What you have to do: Produce a faithful copy of every record below, without the pictures.

[Image comparison data]
[Start of section]
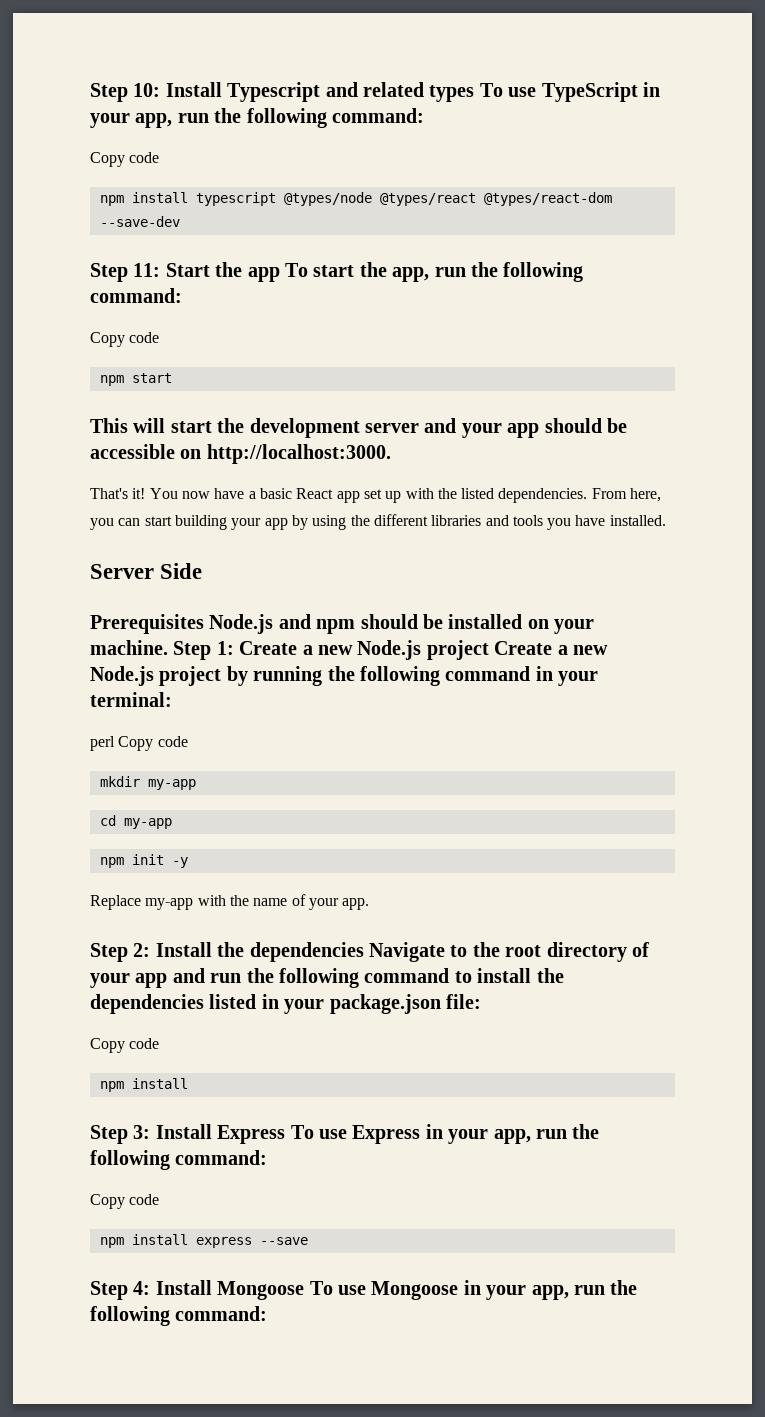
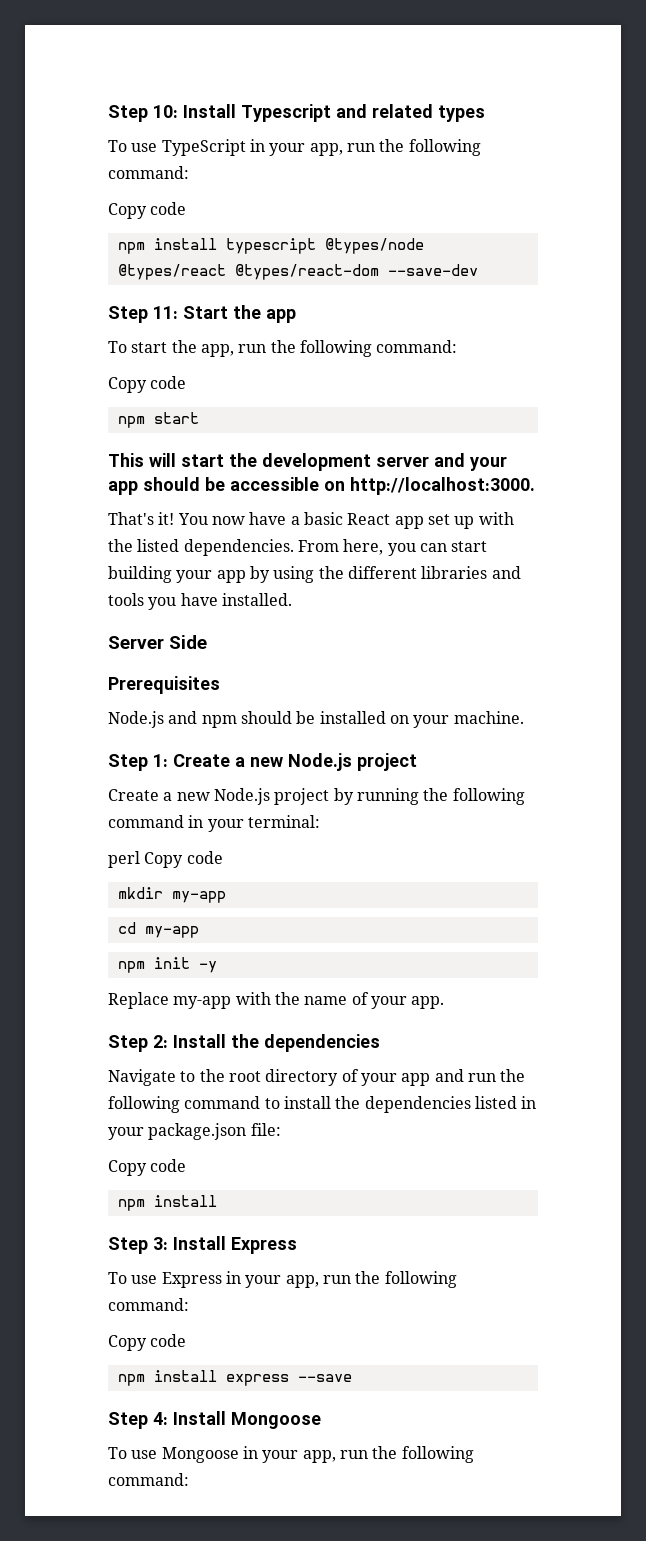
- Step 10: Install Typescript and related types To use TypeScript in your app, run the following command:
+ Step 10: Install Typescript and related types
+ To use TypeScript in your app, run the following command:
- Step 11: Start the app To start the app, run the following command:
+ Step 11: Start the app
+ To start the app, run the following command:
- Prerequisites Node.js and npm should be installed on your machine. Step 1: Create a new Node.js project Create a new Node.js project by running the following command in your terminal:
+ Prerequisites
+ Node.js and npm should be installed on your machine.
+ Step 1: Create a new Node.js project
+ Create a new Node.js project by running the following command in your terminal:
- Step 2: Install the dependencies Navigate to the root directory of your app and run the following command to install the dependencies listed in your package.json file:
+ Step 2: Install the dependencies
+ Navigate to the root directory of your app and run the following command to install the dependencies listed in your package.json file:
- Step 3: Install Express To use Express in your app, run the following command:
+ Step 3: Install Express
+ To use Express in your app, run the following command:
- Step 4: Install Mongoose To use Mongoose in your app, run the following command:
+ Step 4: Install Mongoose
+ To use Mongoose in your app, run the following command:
[End of section]
Output below:
- Step 10: Install Typescript and related types To use TypeScript in your app, run the following command:
+ Step 10: Install Typescript and related types
+ To use TypeScript in your app, run the following command:
- Step 11: Start the app To start the app, run the following command:
+ Step 11: Start the app
+ To start the app, run the following command:
- Prerequisites Node.js and npm should be installed on your machine. Step 1: Create a new Node.js project Create a new Node.js project by running the following command in your terminal:
+ Prerequisites
+ Node.js and npm should be installed on your machine.
+ Step 1: Create a new Node.js project
+ Create a new Node.js project by running the following command in your terminal:
- Step 2: Install the dependencies Navigate to the root directory of your app and run the following command to install the dependencies listed in your package.json file:
+ Step 2: Install the dependencies
+ Navigate to the root directory of your app and run the following command to install the dependencies listed in your package.json file:
- Step 3: Install Express To use Express in your app, run the following command:
+ Step 3: Install Express
+ To use Express in your app, run the following command:
- Step 4: Install Mongoose To use Mongoose in your app, run the following command:
+ Step 4: Install Mongoose
+ To use Mongoose in your app, run the following command:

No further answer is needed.